The bed is colder than it should be, and flatter too. There is no other pony beneath the sheets with me, their weight bending the cheap mattress and pulling me closer. My back is cold where some stallion or mare should be nestled against it.

This happens, sometimes. The administrators decide that some percentage of the village’s ponies should be single for the night, and rather than pairing off at chance’s whim we are left to fend for ourselves. On some of these nights, I go in search of the similarly lonely, and engineer for myself what the village has not given me. On other nights I end up like this, and I wake up alone, without the anchor of another body to fix my sense of self.

It’s not bad. But it is a little chilly, and I pull the sheet up over my shoulder just as the alarm goes off.

I was done sleeping, anyway. It’s not as fun by myself.

* * *

“Glenmore!” The administrator calls my name and looks up with a smile as I approach. I’m one of the last names today, and as soon as she finishes with the last of us, her job is done for the next several hours. It’s a break she deserves – the administrator is the first pony to wake in the morning, and spends hours before the sun rises arranging everypony else’s jobs, families and homes.

“Good morning, Chamois,” I say. “Got something good for me?”

“Maybe.” She runs the tip of her hoof along the row beside my name. “Ah, you have the day off.”

I wince. “Let me guess…”

She nods and shoots me a small smile. “Yeah, tomorrow’s administrator. Sorry.”

I wave a hoof. “It’s fine. I’ve done it a few times. Nice to have an extra day off, too.”

The day off is traditional – nopony works harder than the administrator. The hundreds of ponies who live in the village all try our best to make this brave little community work, but problems invariably crop up. Some the mayor can deal with, but anything regarding a future assignment is up to the administrator and her dice. She is the only pony in the village who can change who we are or what we do. She holds everyone’s lives in her hoof.

“Enjoy it while you can.” Chamois brushes a stray strand of mane away from her face. “I think I’m going to go home and collapse for a few hours. First time, you know?”

“You did fine. And the afternoon is pretty easy.” After lunch Chamois will go around the village, passing out addresses for the evening. The administrator never tells ponies who their new mate is – they have to discover that for themselves when they walk in the door.

“Glad to hear that.” Chamois beckons over the last two ponies waiting for assignments. I wait for her to finish with the patience of a pony who has the rest of the day off. “So, any plans?”

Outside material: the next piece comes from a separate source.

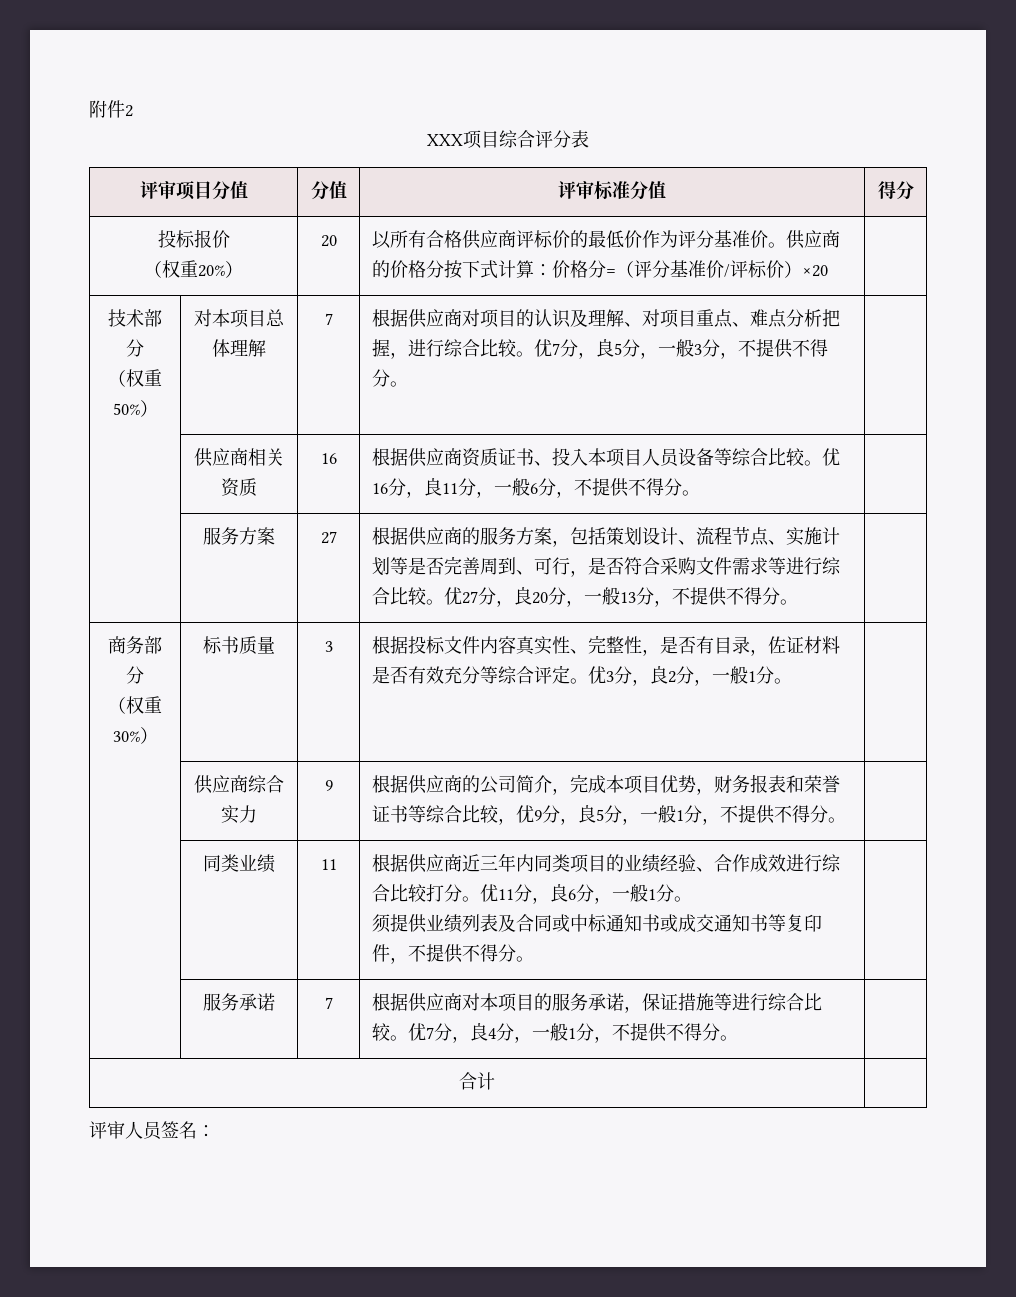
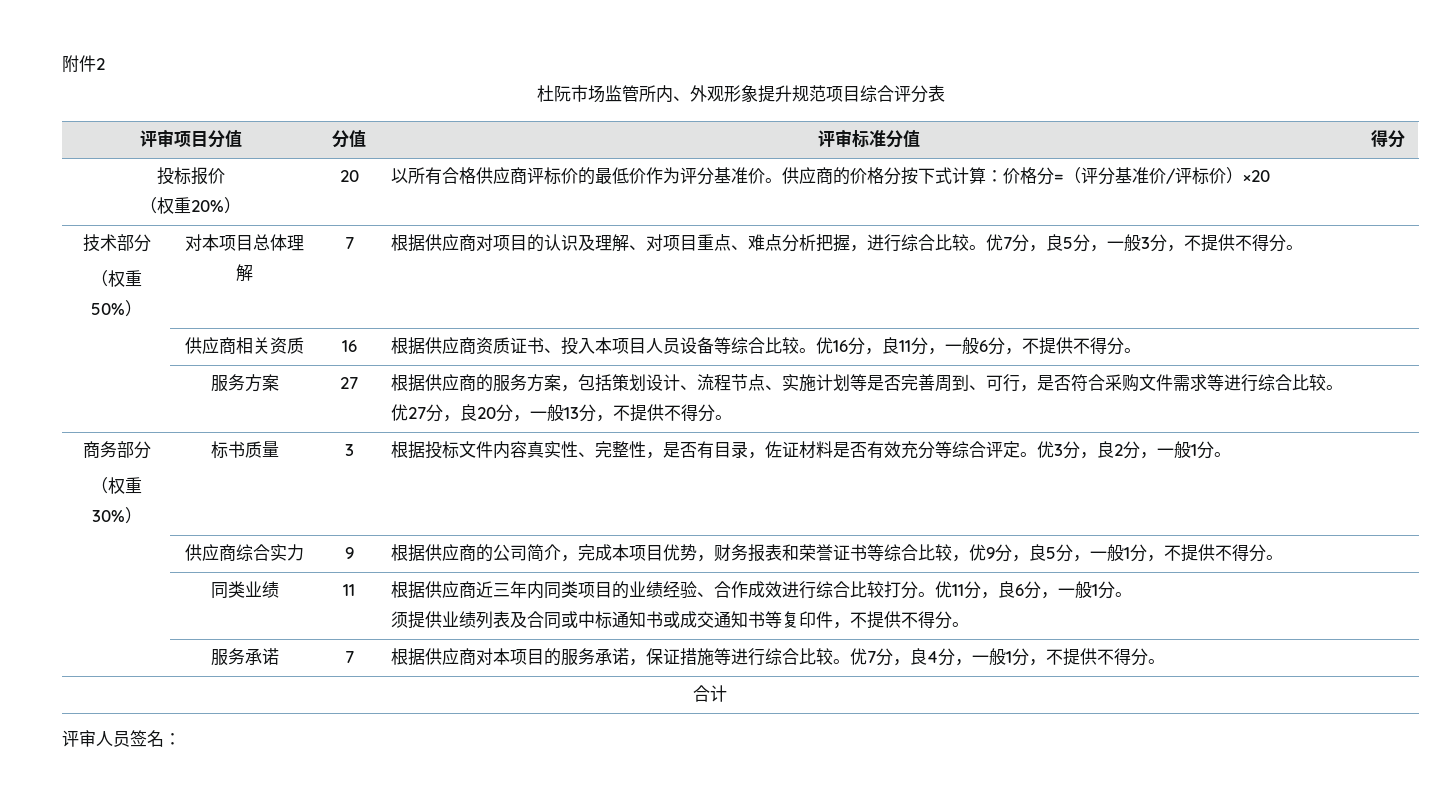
- XXX项目综合评分表
+ 杜阮市场监管所内、外观形象提升规范项目综合评分表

“Maybe.” I cast my thoughts back to the last time I had the day off. “I’m sure I’ll think of something.”

* * *

The village general store is unusually diverse.

It has to be. Ponies in the village come from all across Equestria, and they keep with them only a single memento. No other luggage, belongings, souvenirs, knick-knacks or furniture allowed.

Every house in the village is well-stocked with everything a pony might need to live and then some. Belongings accumulate in them – artwork, clothing, specialized cooking implements – left behind each morning as their owners depart. It slowly piles up, until once a month the whole village takes a day off to sweep everything out and return their house to the basics. Even the foals help, though they alone in the village stay in the same home every day. Only their parents change.

All this junk must go somewhere. Burning it would be a waste, so instead it ends up in the inaptly named general store, which has become over the years something more akin to a warehouse filled with every conceivable good a pony could want, and over the course of the month it slowly empties as ponies purchase back their belongings from it, only to leave them behind in a stranger’s house one morning.

It is to this store that I head. I wave to the clerk as I enter and head directly to the back.

My violin is where it always is. Nopony else in the town ever touches it, though there are three fiddles on the stand beside it that see frequent use. There is no difference between them, technically, except mine still bears the glow of its warm varnish, while the fiddles are worn and faded down to the bare wood. I spend a moment staring at them, trying to remember the last time the village held a true concert, then shrug and nab my instrument and its bow. The clerk barely looks up from his magazine as I drop a few bits on the counter on my way out.

* * *

I set a cushion in the village square, beside an old fountain that once flowed with water but now is filled with dirt and flowers. It is nopony’s job to maintain this impromptu garden, but every week or so I walk by to see it trimmed and leveled, with new flowers to replace those no longer in bloom. Somepony’s hobby – an echo of their old life, like music is of mine.

I spend an hour tuning the violin and playing some basic scales. Once I was a master of this instrument, but years in the village have eroded that sharp edge, and now all that remains is the talent I fostered as a filly. It’s enough to play in public, but the concert halls of Fillydelphia would no longer welcome me back.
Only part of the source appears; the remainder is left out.